Rapid Communications

Aging-related inflammatory and metabolic disorder in the novel mutation of colony-stimulating factor-1 receptor (csf1r)P853T/+ in CSF1R-microglial encephalopathy

Wang Xiaohong
Wang Yanli
Jiang Tianlin
Jiang Jiwei
Wang Linlin
Yang Shiyi
Sun Mengfan
Zhang Yuan
Jia Ziyan
Li Wenyi
Ren Qiwei
Zhang Cuicui
Liu Jianjian
Zhu Yinwei
Zhao Min
Jiang Shirui
Zhang Huiying
Chen Jinglong
Xu Jun
Genes & Diseases第12卷, 第2期纸质出版 2025-03-01在线发表 2024-04-05
2400

CSF1R-microglial encephalopathy (CME) is a rare dementia with rapid development of cognitive impairment.

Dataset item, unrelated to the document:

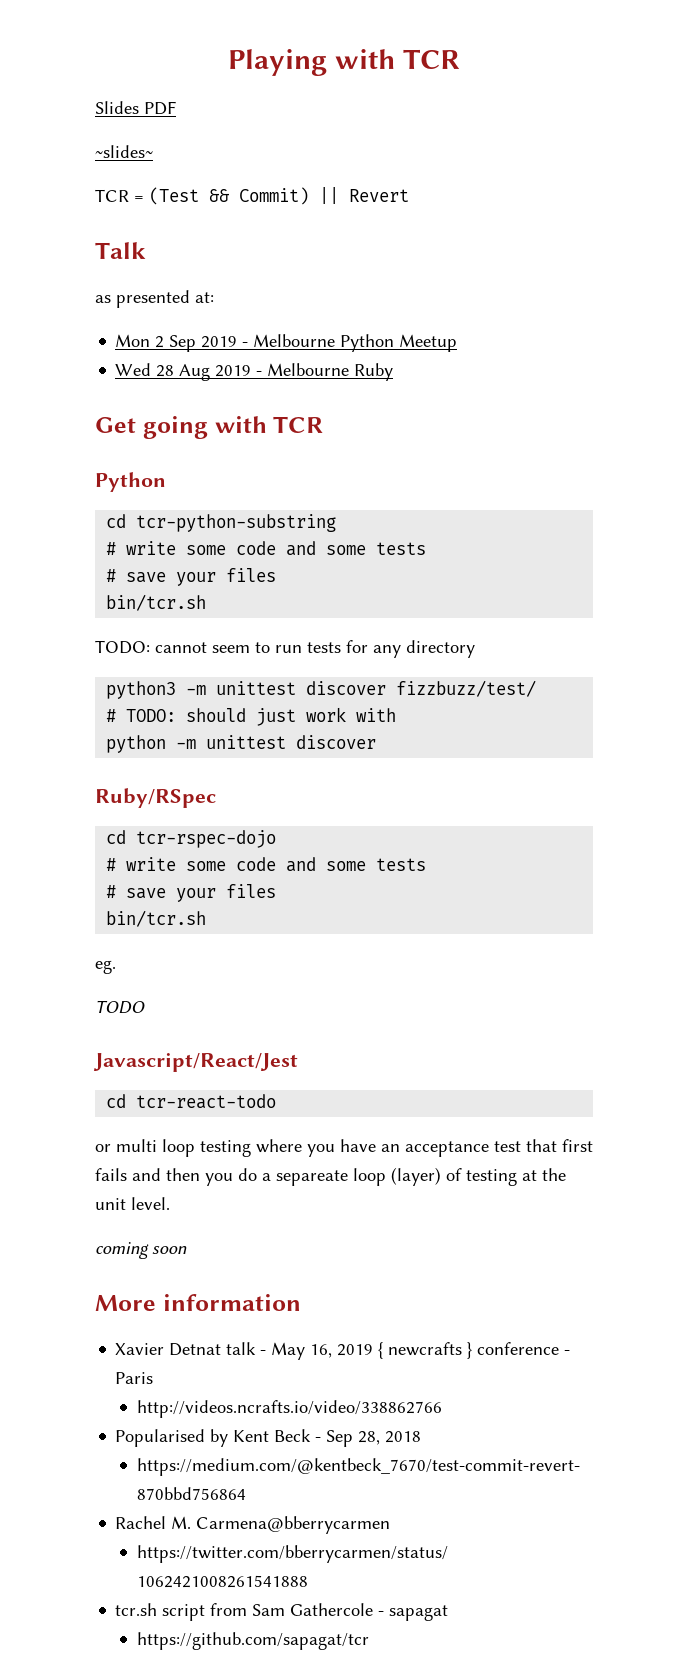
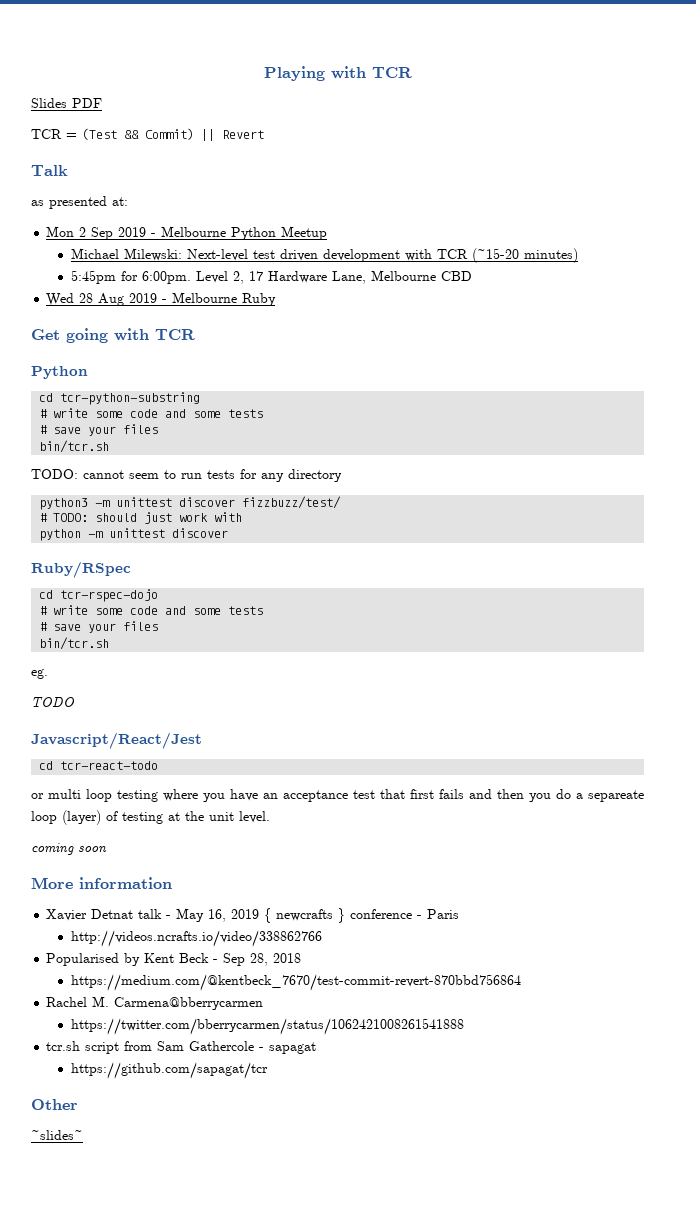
[95,145,153,158] // ~slides~ -> (102, 103) none
(458, 343) none -> [70,248,578,263] [70,270,472,284] // Michael Milewski: Next-level test driven development with TCR (~15-20 minutes) // 5:45pm for 6:00pm. Level 2, 17 Hardware Lane, Melbourne CBD
(369, 1641) none -> [31,1099,78,1110] [31,1130,83,1140] // Other // ~slides~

The main clinical features of CME are progressive cognitive impairment, motor dysfunction, and neuropsychiatric symptoms.1 Pathological features of CME showed diffuse leukoencephalopathy and thin corpus callosum, and immunohistochemical staining showed axonal bulbous transformation with pigmentary glial cells, extensive axonal degeneration, and myelin loss. The clinical phenotypes of CME are complex and varied, including progressive cognitive decline, movement disorders, seizures, psychobehavioral abnormalities, and multiple complications. The initial clinical manifestations of the disease vary greatly and are non-specific, so it is easy to be missed or misdiagnosed as Alzheimer's disease, multiple sclerosis, or other leukoencephalopathy. The average age of onset is 8–72 years (mean: 42 years) and the prognosis is poor with a median survival of 2–30 years (mean: 6 years). Current treatments include microglia replacement and symptomatic treatments, with no specific treatments for now. The main reason for this is that CME is difficult to diagnose because of its unknown mechanism, often requiring highly expensive gene sequencing.2 Most CSF1R mutation models reported to date are all knockout models, which cannot well mimic the clinical phenotype.3 CSF1R haploinsufficiency model mice show olfactory dysfunction, myelin hyperplasia, and increased reverse transcriptase of cortical oligodendrocytes, which have not been described in clinical lines.4 There has been no effective model of CME, and extensive knockout will cause gene deletions resulting in lethal defects. In this article, we proved that the CSF1RP853T/+ model can well imitate CME. This article explores the mechanisms of CME in the CSF1RP853T/+ mouse model and finds that CME suffers from abnormal intercellular communication, mitochondrial malformations, and enlarged lysosomes, worsening inflammation in the brain, which in turn exacerbate mitochondrial damage and form a vicious circle of predominantly immuno-inflammatory senescence. All animal protocols were approved by Yangzhou University's Institutional Animal Care and Use Committee and Animal Ethics Committee (No. YXYLL-2022-71), China, in accordance with the NIH Guidelines for the Care and Use of Laboratory Animals.